▶ **WHAT YOU WILL DO**: Please copy every line from the records below that contains the string "Désignation".

Modification records:
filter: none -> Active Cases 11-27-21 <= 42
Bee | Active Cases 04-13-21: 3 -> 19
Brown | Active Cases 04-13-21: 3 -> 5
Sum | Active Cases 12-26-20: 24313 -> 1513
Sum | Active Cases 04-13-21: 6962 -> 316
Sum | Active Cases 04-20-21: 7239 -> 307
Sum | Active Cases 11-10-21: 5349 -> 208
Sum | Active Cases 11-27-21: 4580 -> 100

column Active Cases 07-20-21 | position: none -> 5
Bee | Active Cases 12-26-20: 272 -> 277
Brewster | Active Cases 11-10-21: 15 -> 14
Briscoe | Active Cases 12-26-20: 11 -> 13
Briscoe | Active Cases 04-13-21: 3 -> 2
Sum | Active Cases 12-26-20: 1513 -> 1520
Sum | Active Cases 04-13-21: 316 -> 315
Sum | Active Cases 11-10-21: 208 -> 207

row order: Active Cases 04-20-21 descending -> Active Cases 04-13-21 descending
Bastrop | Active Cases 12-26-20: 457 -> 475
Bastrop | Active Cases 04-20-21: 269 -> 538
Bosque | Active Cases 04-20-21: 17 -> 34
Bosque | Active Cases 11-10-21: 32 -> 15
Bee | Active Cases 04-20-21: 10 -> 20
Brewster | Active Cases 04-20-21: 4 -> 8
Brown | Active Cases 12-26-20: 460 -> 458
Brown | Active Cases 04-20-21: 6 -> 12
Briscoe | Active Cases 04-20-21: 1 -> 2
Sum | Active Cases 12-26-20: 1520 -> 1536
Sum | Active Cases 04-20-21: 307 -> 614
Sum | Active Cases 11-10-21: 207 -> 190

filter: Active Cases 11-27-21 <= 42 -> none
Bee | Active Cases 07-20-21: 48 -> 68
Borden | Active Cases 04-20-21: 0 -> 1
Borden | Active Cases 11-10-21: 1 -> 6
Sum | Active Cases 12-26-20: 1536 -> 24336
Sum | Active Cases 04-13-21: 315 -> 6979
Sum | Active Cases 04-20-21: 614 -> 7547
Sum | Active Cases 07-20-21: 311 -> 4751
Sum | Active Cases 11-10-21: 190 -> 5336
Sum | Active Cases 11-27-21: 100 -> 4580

--

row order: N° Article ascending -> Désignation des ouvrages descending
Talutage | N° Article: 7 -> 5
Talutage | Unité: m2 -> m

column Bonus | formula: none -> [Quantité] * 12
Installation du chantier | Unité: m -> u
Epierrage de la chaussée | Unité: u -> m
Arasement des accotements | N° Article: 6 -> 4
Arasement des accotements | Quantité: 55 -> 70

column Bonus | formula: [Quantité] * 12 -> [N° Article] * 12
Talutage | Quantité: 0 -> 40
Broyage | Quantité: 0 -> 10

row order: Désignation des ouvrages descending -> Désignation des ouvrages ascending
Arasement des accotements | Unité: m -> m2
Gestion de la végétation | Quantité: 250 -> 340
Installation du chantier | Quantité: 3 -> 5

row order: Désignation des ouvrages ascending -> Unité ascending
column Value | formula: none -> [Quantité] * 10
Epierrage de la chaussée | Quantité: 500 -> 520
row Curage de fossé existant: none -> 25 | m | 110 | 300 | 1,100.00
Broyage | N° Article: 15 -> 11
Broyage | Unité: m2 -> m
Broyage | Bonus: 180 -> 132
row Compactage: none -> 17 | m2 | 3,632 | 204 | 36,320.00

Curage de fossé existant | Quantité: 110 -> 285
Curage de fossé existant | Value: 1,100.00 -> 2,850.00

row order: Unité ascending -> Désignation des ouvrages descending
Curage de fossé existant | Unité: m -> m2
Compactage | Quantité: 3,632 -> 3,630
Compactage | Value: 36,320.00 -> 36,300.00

--

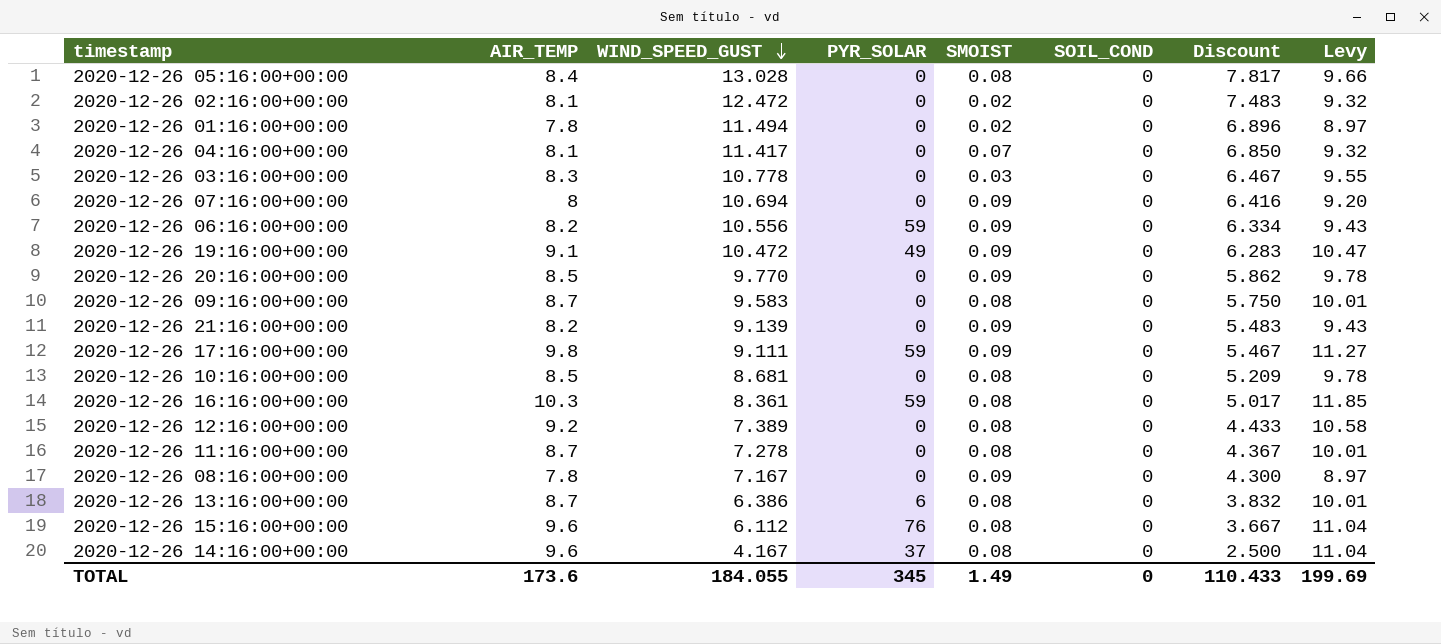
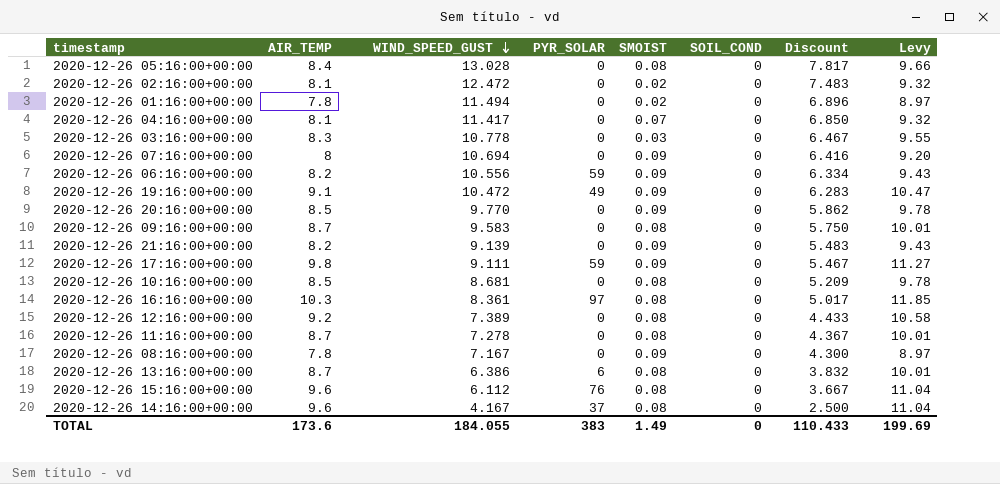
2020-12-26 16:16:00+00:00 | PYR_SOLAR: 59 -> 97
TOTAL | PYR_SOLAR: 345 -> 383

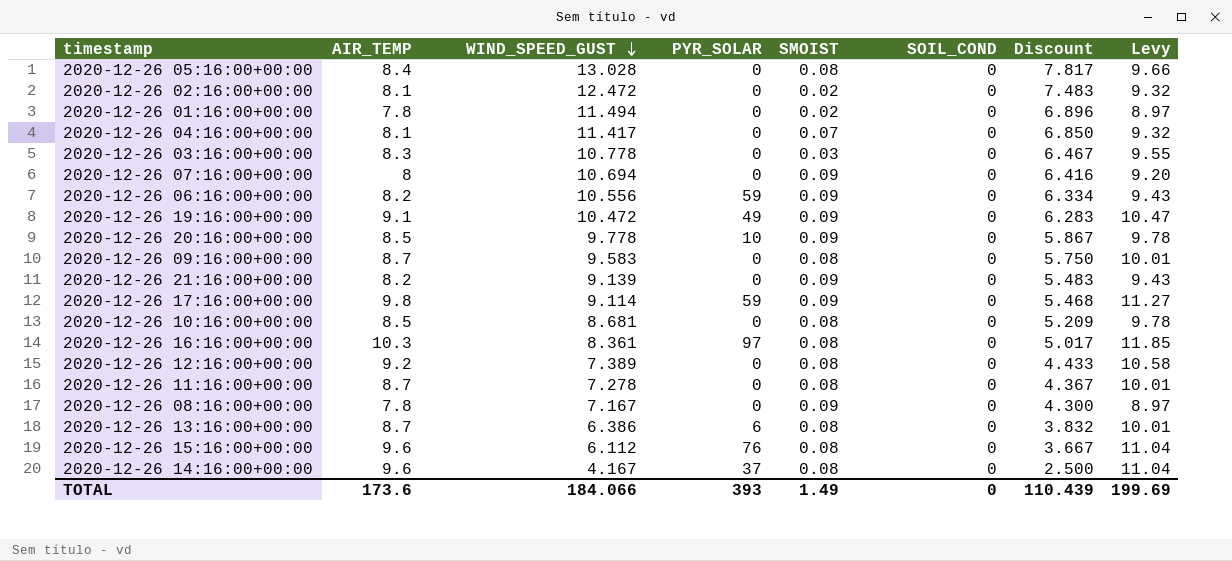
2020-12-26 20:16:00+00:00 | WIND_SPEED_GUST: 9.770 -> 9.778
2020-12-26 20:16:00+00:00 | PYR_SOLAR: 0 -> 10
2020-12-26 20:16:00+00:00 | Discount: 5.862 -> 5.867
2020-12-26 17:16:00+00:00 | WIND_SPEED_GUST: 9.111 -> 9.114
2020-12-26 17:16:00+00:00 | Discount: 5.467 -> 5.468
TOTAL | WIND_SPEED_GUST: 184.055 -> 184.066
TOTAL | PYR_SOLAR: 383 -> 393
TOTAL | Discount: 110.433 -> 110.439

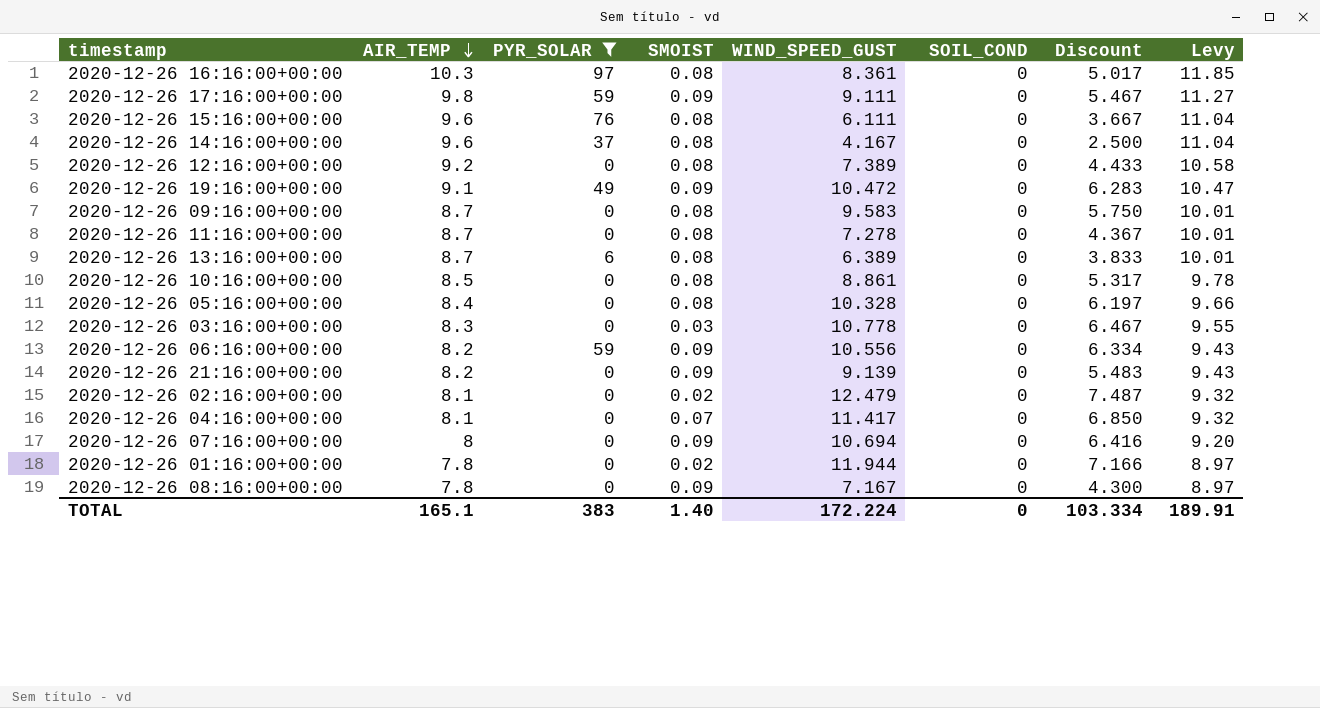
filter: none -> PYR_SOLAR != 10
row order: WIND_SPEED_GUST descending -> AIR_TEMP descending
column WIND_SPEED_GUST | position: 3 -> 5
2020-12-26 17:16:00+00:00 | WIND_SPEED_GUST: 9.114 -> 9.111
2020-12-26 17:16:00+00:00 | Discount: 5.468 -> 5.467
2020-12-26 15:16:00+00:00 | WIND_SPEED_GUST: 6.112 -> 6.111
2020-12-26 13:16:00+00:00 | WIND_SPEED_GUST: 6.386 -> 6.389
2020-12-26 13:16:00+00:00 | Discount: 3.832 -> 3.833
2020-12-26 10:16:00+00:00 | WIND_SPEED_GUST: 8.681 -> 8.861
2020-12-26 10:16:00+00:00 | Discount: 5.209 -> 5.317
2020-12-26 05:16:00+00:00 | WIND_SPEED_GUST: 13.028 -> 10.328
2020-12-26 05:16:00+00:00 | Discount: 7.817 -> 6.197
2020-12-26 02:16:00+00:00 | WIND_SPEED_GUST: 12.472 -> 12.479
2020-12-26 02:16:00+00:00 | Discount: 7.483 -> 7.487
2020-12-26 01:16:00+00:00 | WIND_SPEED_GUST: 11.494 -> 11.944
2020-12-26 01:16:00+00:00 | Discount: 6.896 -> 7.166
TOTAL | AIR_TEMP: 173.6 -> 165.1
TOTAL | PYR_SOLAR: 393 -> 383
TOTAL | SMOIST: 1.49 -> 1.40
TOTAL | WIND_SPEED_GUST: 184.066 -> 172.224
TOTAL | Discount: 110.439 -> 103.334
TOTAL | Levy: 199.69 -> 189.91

▶ **EXPECTED ANSWER**:
row order: N° Article ascending -> Désignation des ouvrages descending
row order: Désignation des ouvrages descending -> Désignation des ouvrages ascending
row order: Désignation des ouvrages ascending -> Unité ascending
row order: Unité ascending -> Désignation des ouvrages descending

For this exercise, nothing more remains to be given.